Un salarié sur quatre déclare être en mauvaise santé mentale, et les troubles psychologiques sont désormais la première cause d’arrêts maladie de longue durée. Trois salariés sur dix disent avoir déjà fait un burn-out lié au travail (Ifop). Face à ce constat, le gouvernement a lancé la première Charte d’engagement pour la santé mentale au travail, en partenariat avec l’Alliance pour la santé mentale.
📌 Un enjeu majeur
La santé mentale influence directement la santé physique, l’engagement et la performance des équipes. Pourtant, seuls 23 % des salariés disposent d’un plan de prévention dans leur entreprise, alors que 91 % jugent la santé psychologique prioritaire.
📌 Les axes de la charte
- Sensibiliser et déstigmatiser la santé mentale.

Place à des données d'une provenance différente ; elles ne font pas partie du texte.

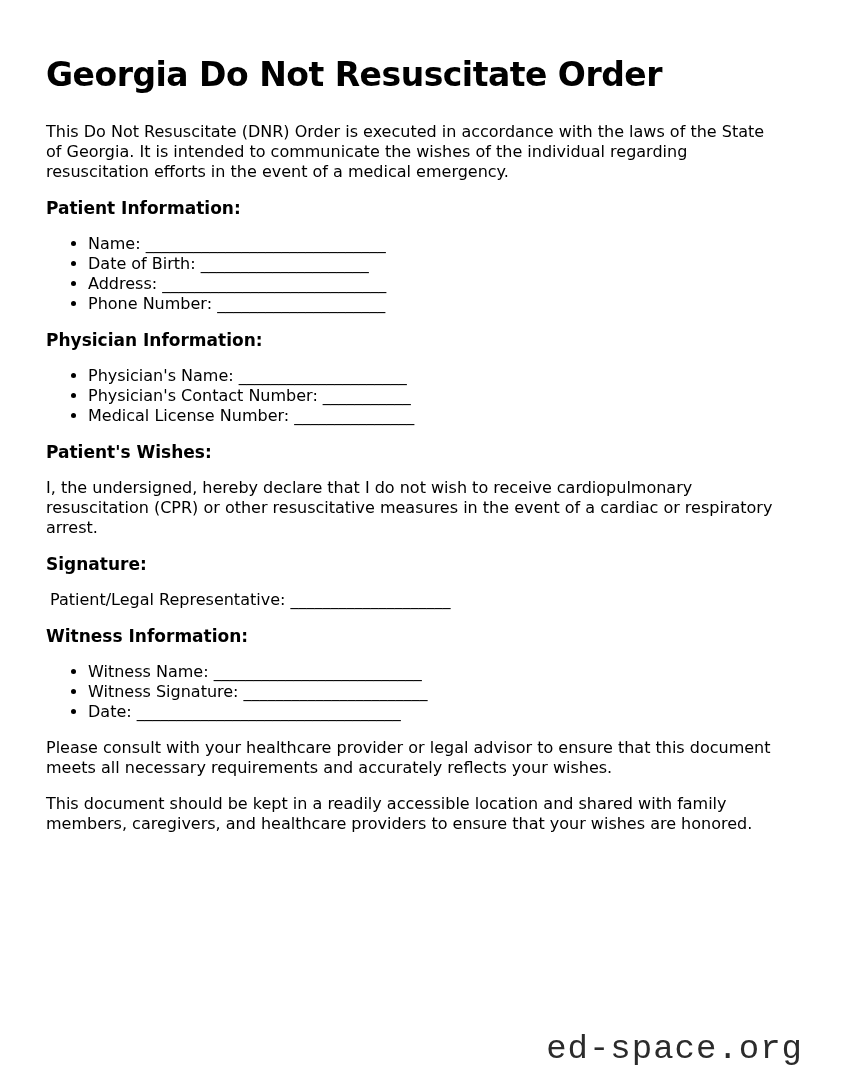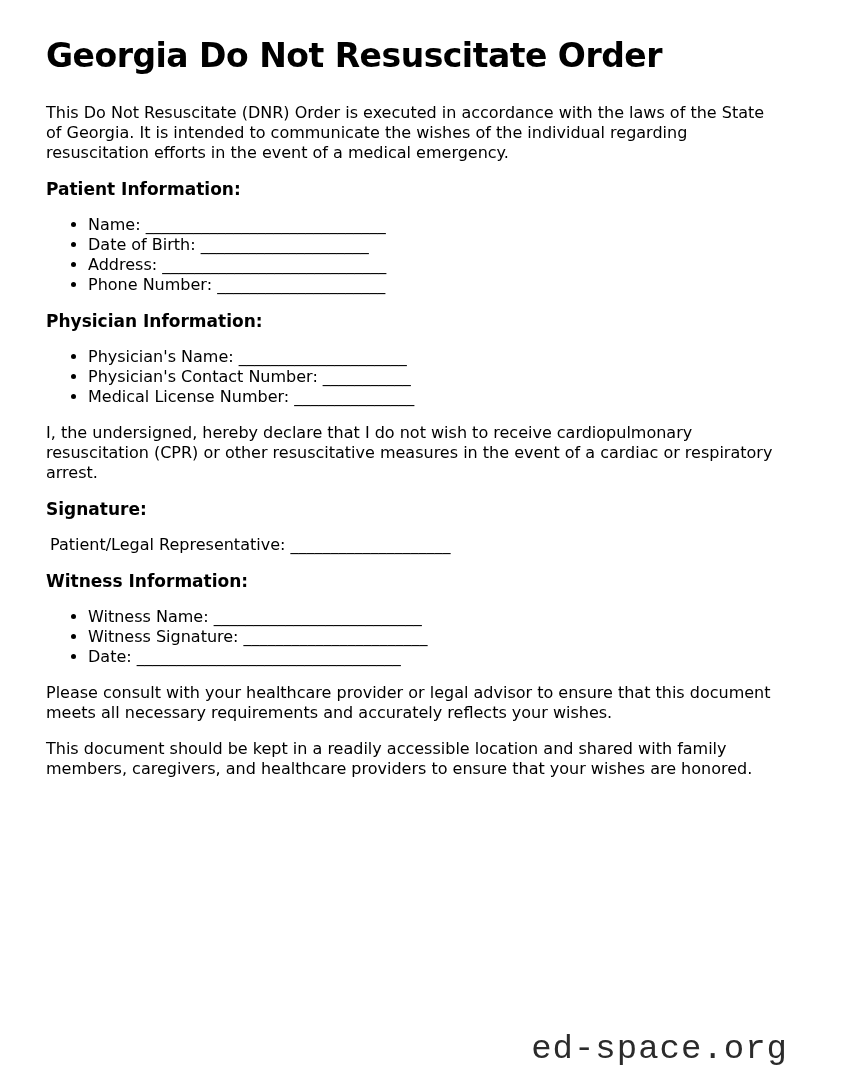--- a/index.html
+++ b/index.html
@@ -13,7 +13,7 @@
     width: 824px;
     height: 1092px;
     background: #ffffff;
-    padding: 36px 46px 0 46px;
+    padding: 55px 46px 0 46px;
     overflow: hidden;
   }
   .doc-title {

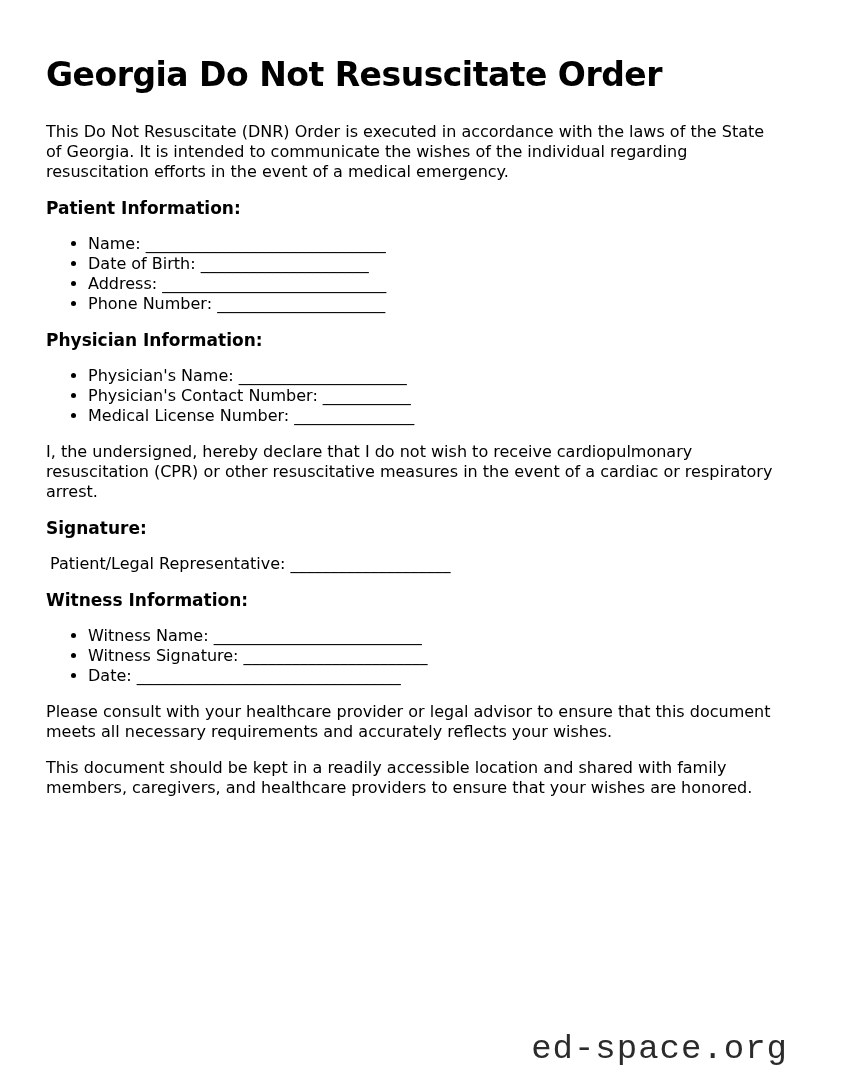--- a/index.html
+++ b/index.html
@@ -84,6 +84,7 @@
     <li><span>Medical License Number:</span> <span class="blank">_______________</span></li>
   </ul>
 
+  <h2 class="section-heading">Patient's Wishes:</h2>
   <p class="para">I, the undersigned, hereby declare that I do not wish to receive cardiopulmonary resuscitation (CPR) or other resuscitative measures in the event of a cardiac or respiratory arrest.</p>
 
   <h2 class="section-heading">Signature:</h2>

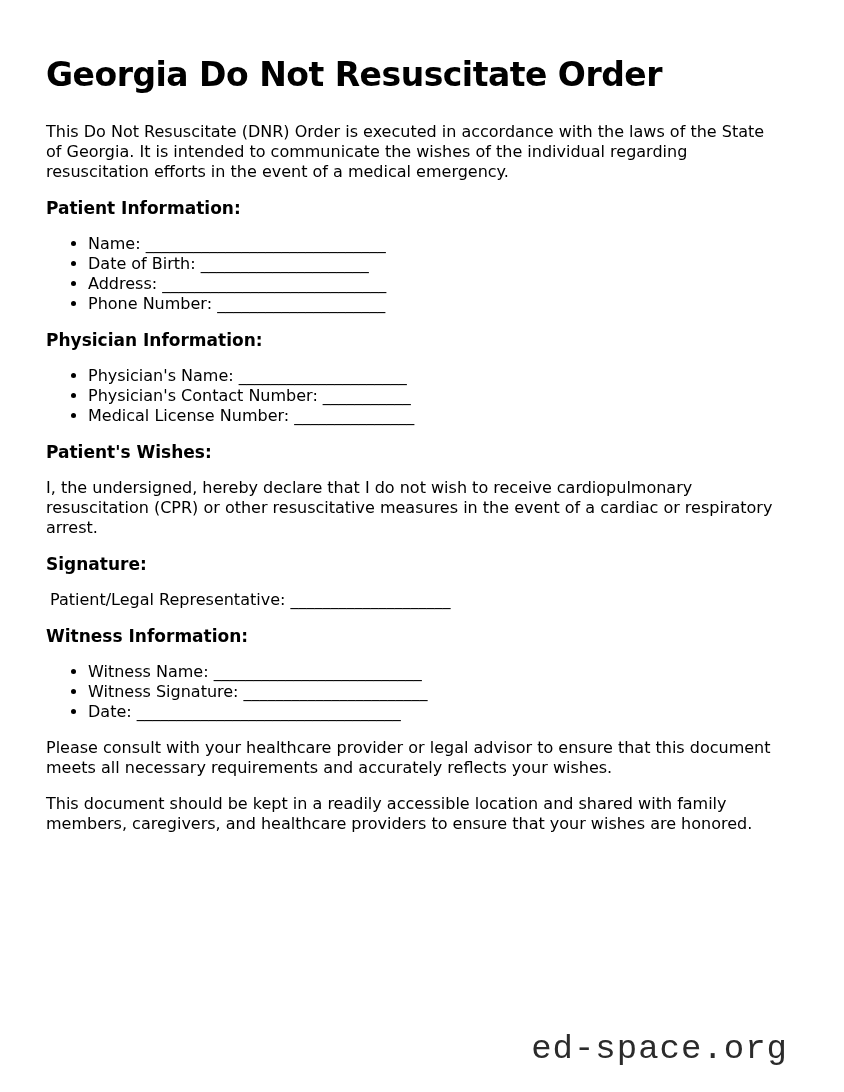--- a/index.html
+++ b/index.html
@@ -53,7 +53,7 @@
   .watermark {
     position: absolute;
     top: 1030px;
-    right: 36px;
+    right: 21px;
     font-family: "Liberation Mono", "DejaVu Sans Mono", monospace;
     font-size: 34px;
     letter-spacing: 1px;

- Ouvrir le dialogue sur la qualité de vie et les conditions de travail.
- Améliorer en continu l’organisation du travail, en tenant compte des publics fragiles (aidants, jeunes, seniors, travailleurs handicapés).

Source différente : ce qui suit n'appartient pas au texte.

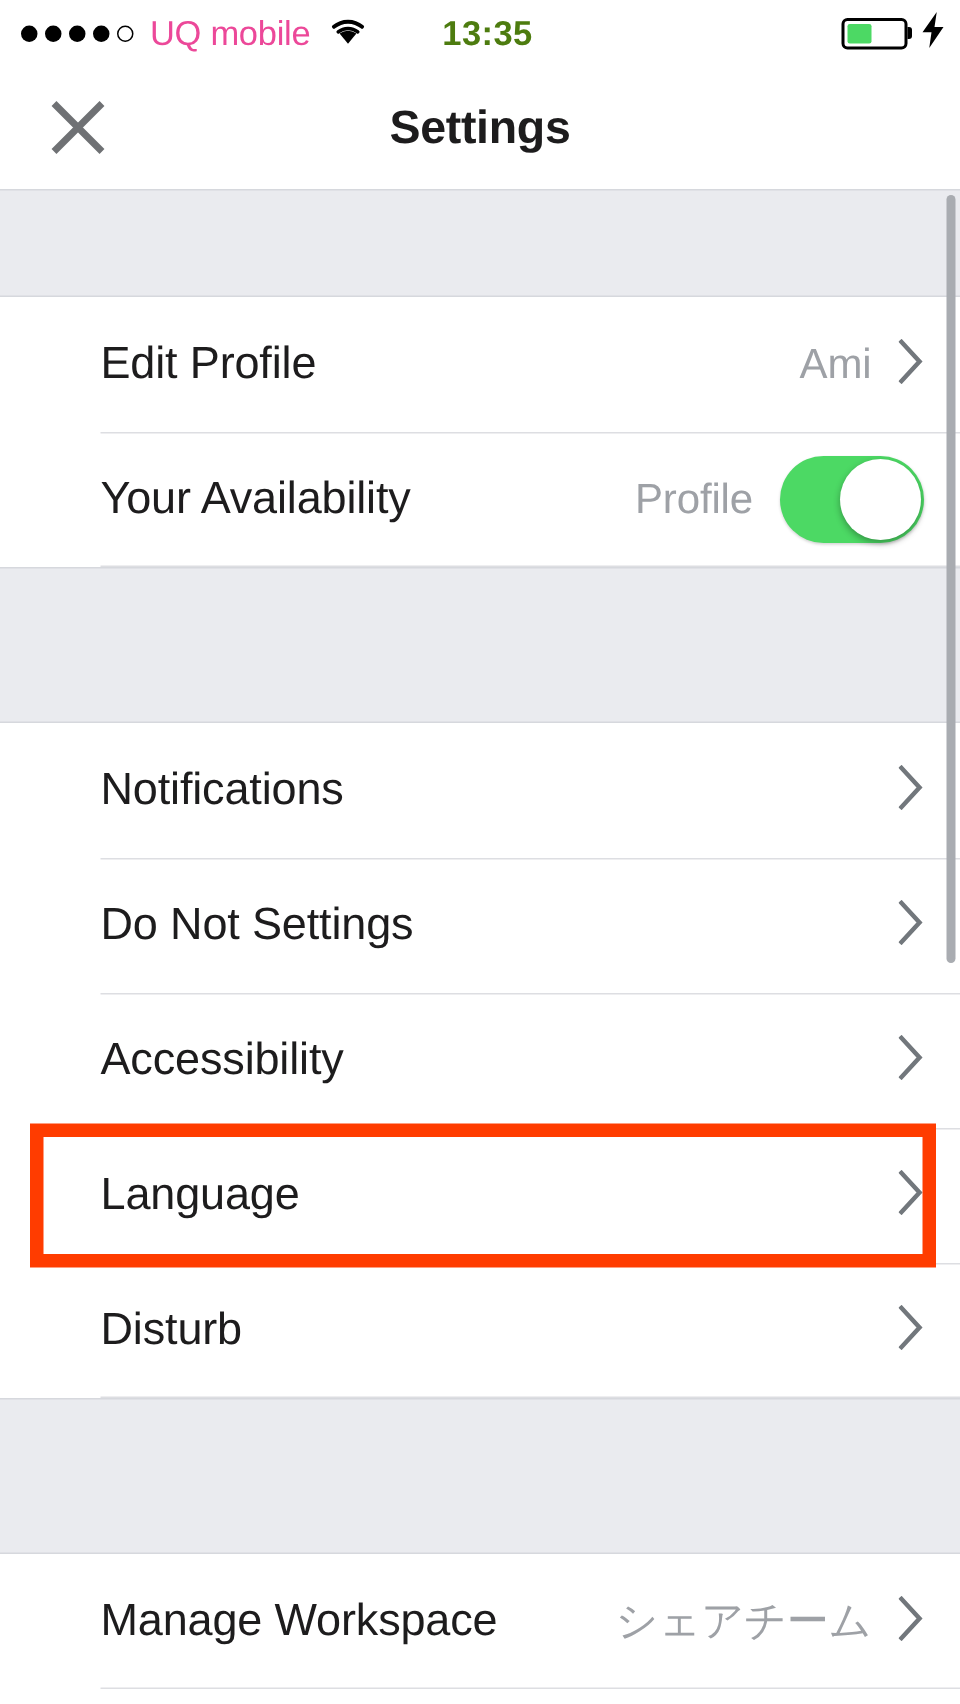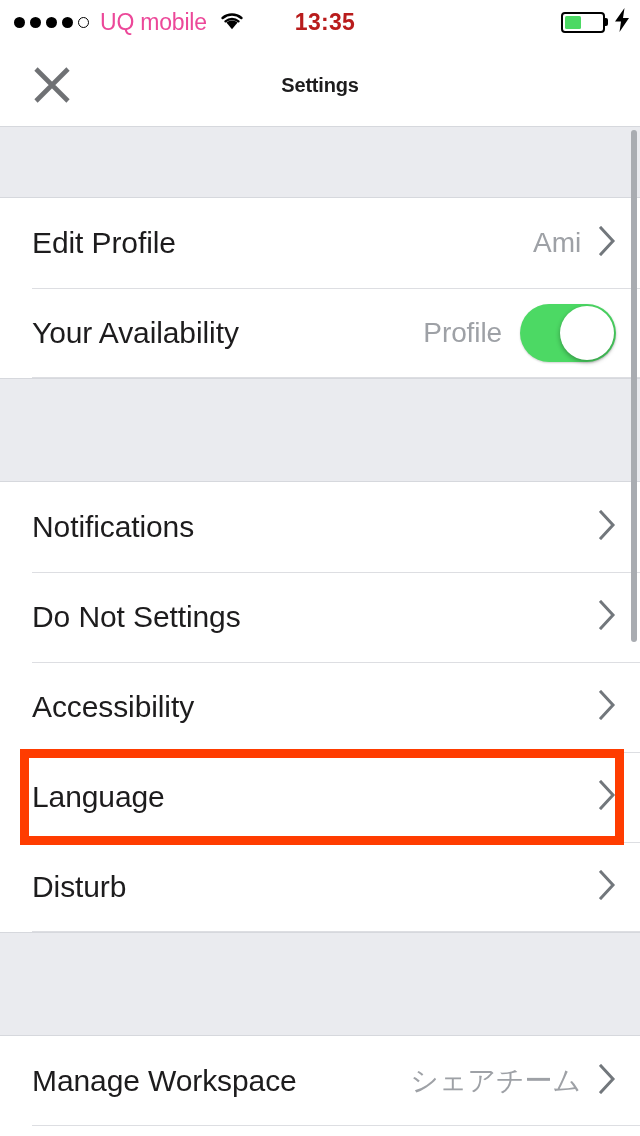--- a/index.html
+++ b/index.html
@@ -64,7 +64,7 @@
     justify-content: center;
     font-size: 23px;
     font-weight: bold;
-    color: #b91c1c;
+    color: #4d7c0f;
     letter-spacing: 0.3px;
     padding-left: 10px;
   }

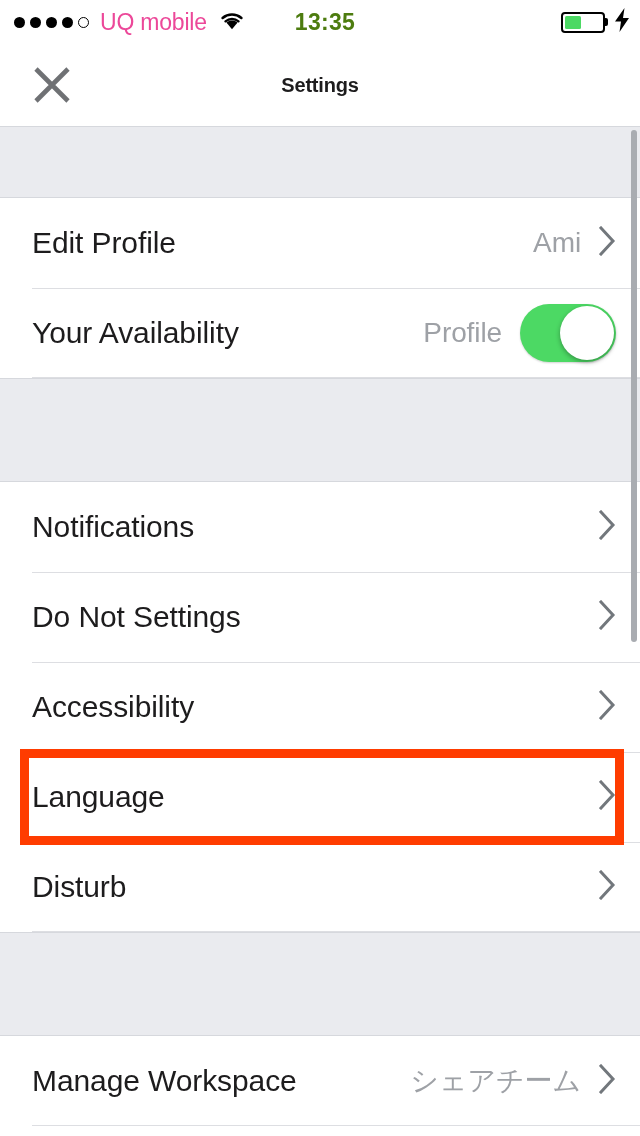--- a/index.html
+++ b/index.html
@@ -127,7 +127,7 @@
     top: 50%;
     transform: translateY(-50%);
     text-align: center;
-    font-size: 20px;
+    font-size: 31px;
     font-weight: bold;
     color: #1d1c1d;
     letter-spacing: -0.2px;

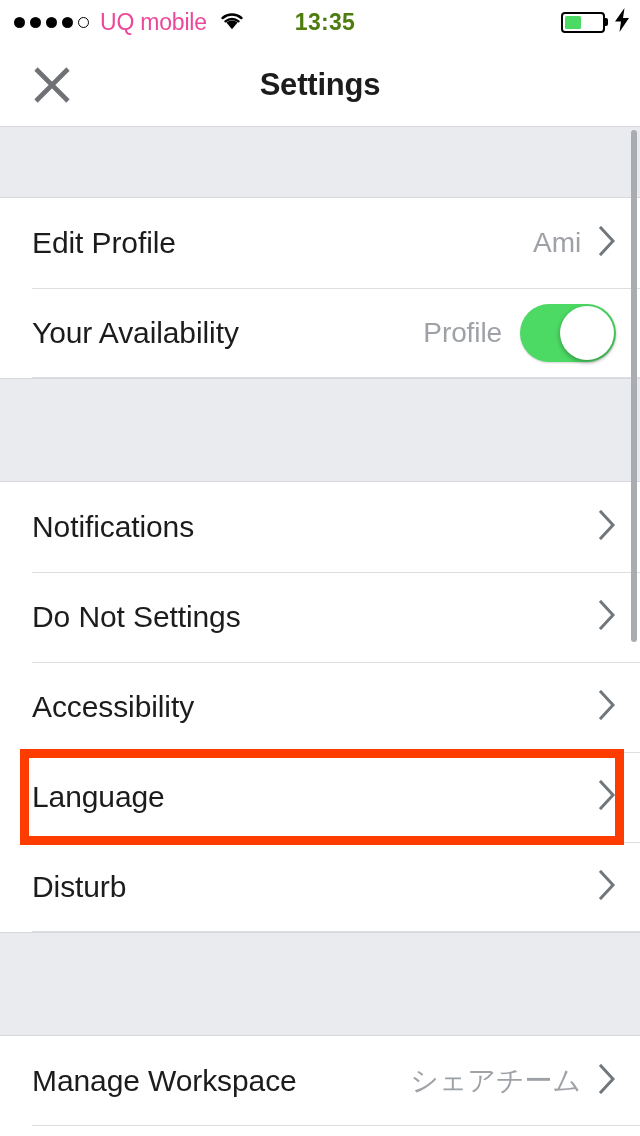--- a/index.html
+++ b/index.html
@@ -147,7 +147,7 @@
   }
   .section-gap.tall { height: 104px; }
 
-  .list { background: #ffffff; }
+  .list { background: #ffffff; padding-left: 35px; }
 
   .row {
     position: relative;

- Former et accompagner, notamment par le secourisme en santé mentale.
Tous concernés
Au-delà des obligations légales, la prévention implique plusieurs acteurs : employeurs, CSE/CSSCT, services de prévention et de santé au travail (SPST), mais aussi chaque salarié, responsable de sa propre santé et attentif à celle de ses collègues.
La charte sera officiellement signée le 20 novembre 2025 à Paris, lors de l’événement « Cap pour la santé mentale ». Elle invite les employeurs à placer l’humain au cœur de leur stratégie sociale et économique, pour une performance durable et un bien-être collectif.